Ah, l’errance. Ce chantre de la modernité vidéoludique a la peau dure depuis que le succès de GTA 3 l’a canonisé en must absolu de toutes les productions branchées. SSX3 et sa montagne entièrement skiable, Spider-man 2 et sa grosse pomme verticale, Tony Hawk underground et ses banlieues white-trash… autant de productions qui sont venues enrichir un principe tout con : offrir une matérialité « in game » aux antiques menus de sélections des niveaux. Ce plus produit, en marge du jeu (tel qu’on l’entend aujourd’hui : la progression narrative) est devenu une raison d’être. Et le moment précis où le joueur s’approprie son terrain de jeu. Un choc dont les early adopters de GTA 3 ne se sont toujours pas remis. Tout le génie de Rockstar sur Vice city a été de lui offrir un espace-temps identifiable : celui des années 80, avec sa bande son synthétique, ses objets de consommation criards et ses codes matérialistes.
D’un saut dans le temps à l’autre, San Andreas frappe d’emblée par la noirceur de son contexte labellisé 90’s. C’est dans une ambiance gangsta rap badass que débute les péripéties de C.J., le « héros ». Pas une balade en voiture sans les insultes nourries et quelques rafales d’Uzi de la part de gangs rivaux. L’arrivée du level-up et de ses considérations purement rôlistes : la nécessité de se nourrir, d’entretenir sa forme… fuir la police et les gros bras tatoué. L’errance contemplative et jouissive de GTA 3 et de Vice city laisse place à de courtes promenades paranos où les coups d’oeil panoramiques font office d’assurance vie. Et entre lesquelles, on se dépêche de faire progresser l’histoire, avec l’espoir d’une future répression de l’insécurité. On en viendrait presque à souhaiter le débarquement express de Sarko et de son service com. Un comble ! On se demande quelle mouche sécuritaire a pu donc piquer Rockstar. Pourquoi restreindre à ce point nos instincts prédateurs de sales gosses ? La deuxième partie du soft dénouant le paradoxe pour révéler aux joueurs l’impensable : le GTA nouveau nous fait la morale ! Calmos les b-boys : La liberté, ça se gagne. D’une libération progressive du gameplay à un affranchissement total du personnage. C’est quand on a perdu tout ce qui nous protège et nous enchaîne, honneur, famille, patrie (ici, rang, gang, territoire), que l’on fait connaissance avec son destin, et que s’entrebâille la porte de l’Aventure et des rencontres. A quoi bon, alors, toute cette première partie gonflée en gameplay codifié à l’extrême ? On se doute que cette école de la rue à quelque chose à voir avec la destinée personnelle de C.J., le théâtre opérationnel d’une patiente vengeance en quelque sorte, dont « la rue » et son gameplay représentent l’outil de son ultime fureur. Le tour de force de Rockstar est d’offrir au joueur une progression liée à la chronologie d’un destin, comme de parer son héros, C.J., d’une enfance de l’art.

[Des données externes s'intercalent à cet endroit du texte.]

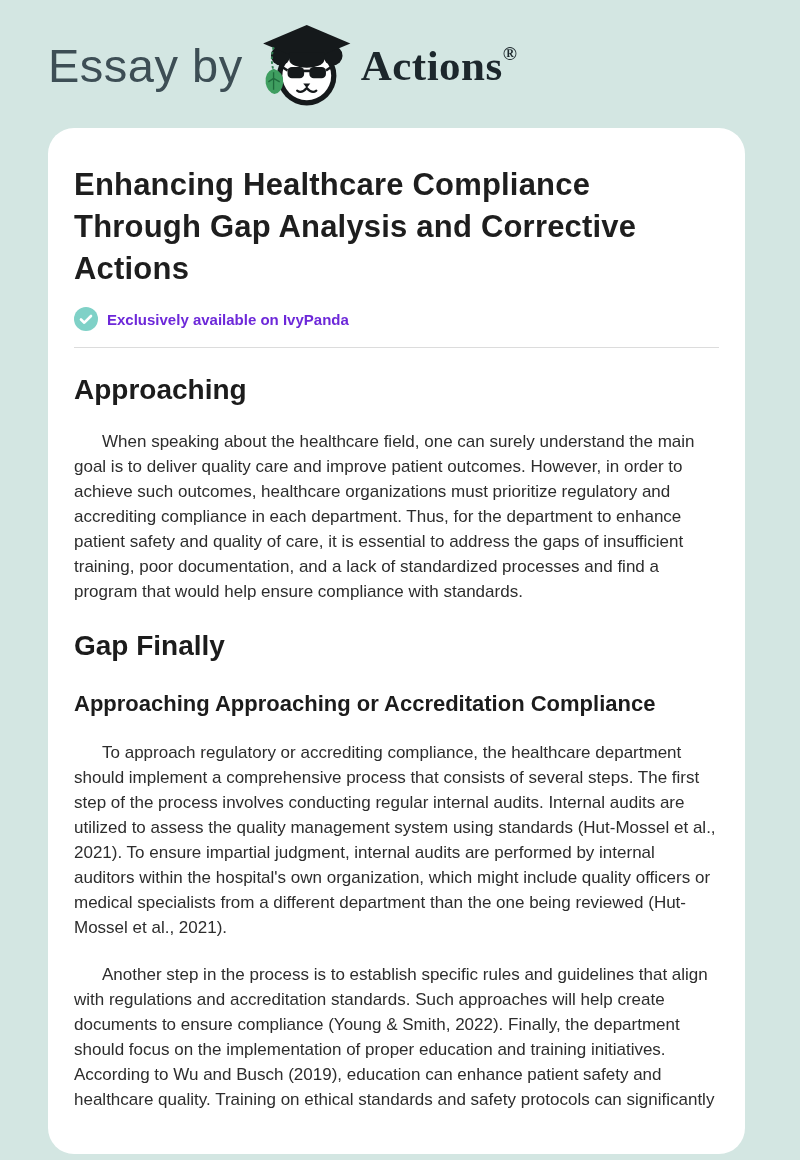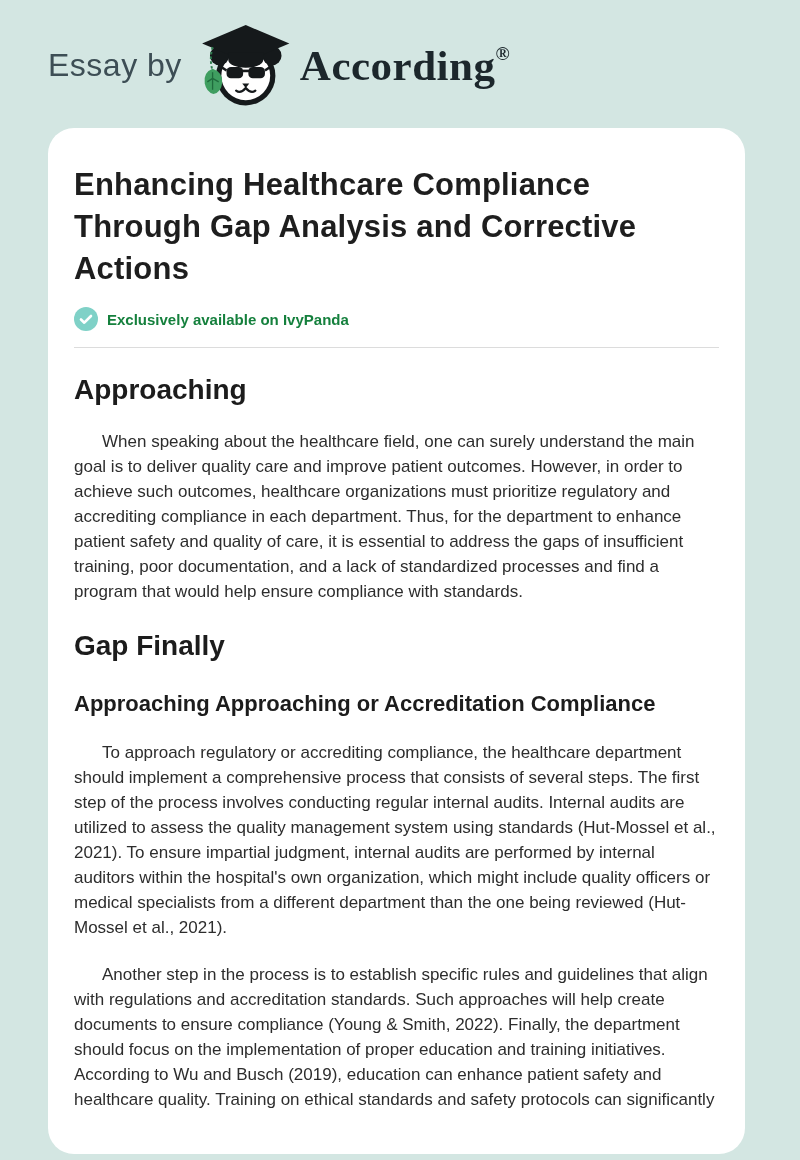--- a/index.html
+++ b/index.html
@@ -21,7 +21,7 @@
     height: 96px;
   }
   .essay-by {
-    font-size: 32px;
+    font-size: 47px;
     color: #3d4e55;
     letter-spacing: 0.5px;
     margin-right: 14px;

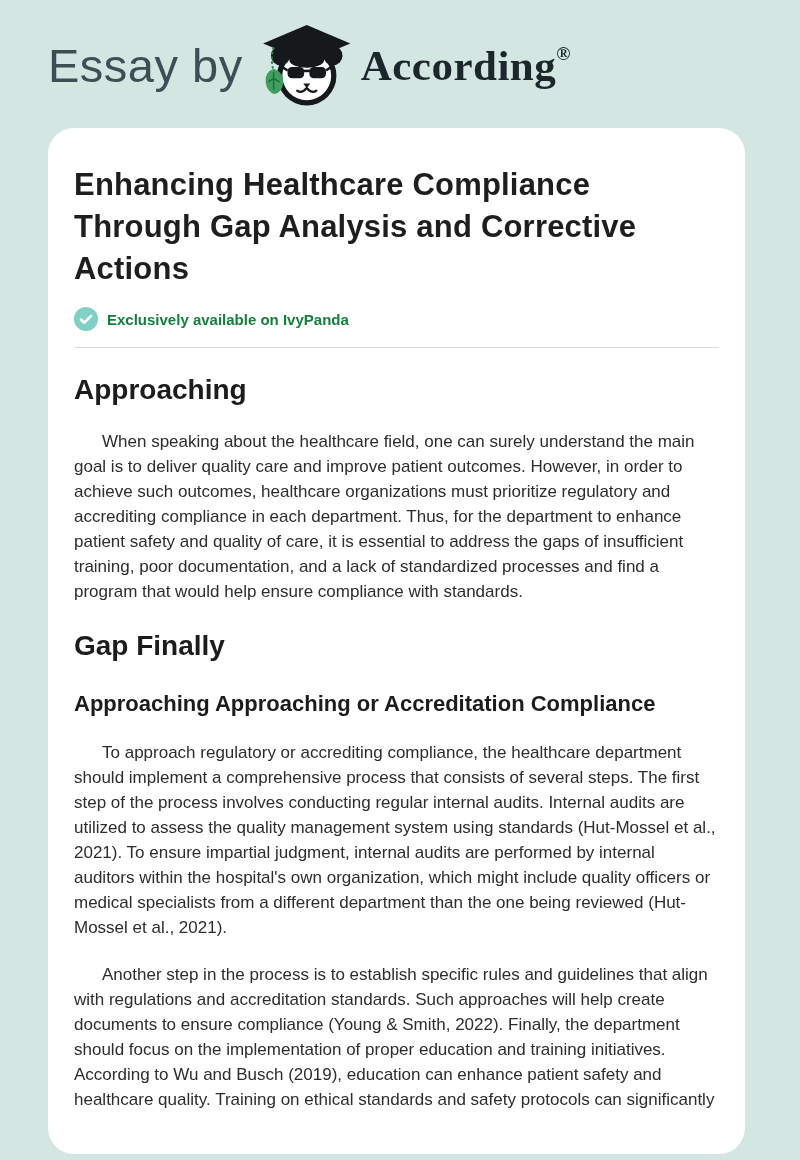--- a/index.html
+++ b/index.html
@@ -141,7 +141,7 @@
     </svg>
   </span>
 
-  <span class="brand"><span>According</span><sup>®</sup></span>
+  <span class="brand"><span>Actions</span><sup>®</sup></span>
 </header>
 
 <main class="card">

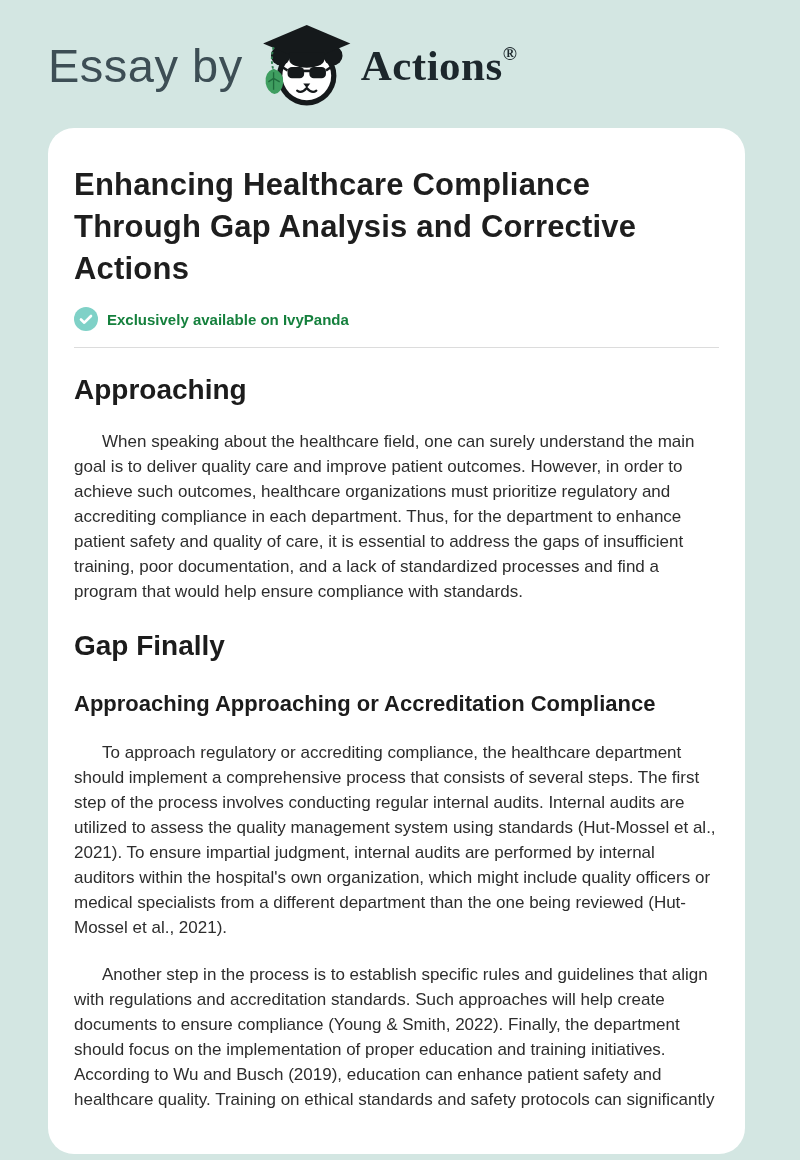--- a/index.html
+++ b/index.html
@@ -77,7 +77,7 @@
   .exclusive-label {
     font-size: 15px;
     font-weight: 700;
-    color: #15803d;
+    color: #6d28d9;
   }
   .rule {
     border: none;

Elle est donc là, la nouveauté : l’ajout d’une palette de gestes indissociable de son contexte. Cette intensification de l’expérience GTA ne va pas sans un certain malaise. On peut dire que la violence des situations n’a jamais été plus dérangeante que dans cet opus. Et il faudra attendre de longues heures avant de retrouver le second degré si caractéristique de la série.
Pourtant si ce San Andreas peut se targuer d’une certaine maturité, c’est véritablement dans son usage du gameplay en tant qu’outil narratif d’une destinée individuelle. Jeu total, jeu monde, jeu monstre. Son foisonnement jubilatoire et épuisant le place à des années lumières de toutes concurrences sérieuses. Celles-là n’ont pas fini de se casser les dents à grands renforts de cinématiques cool et de personnages adultes. Ratant au passage ce qui fait de C.J. le suspect idéal : un type ambitieux qui se souvient d’où il vient, la rue. Et qui en connaît tous les gestes.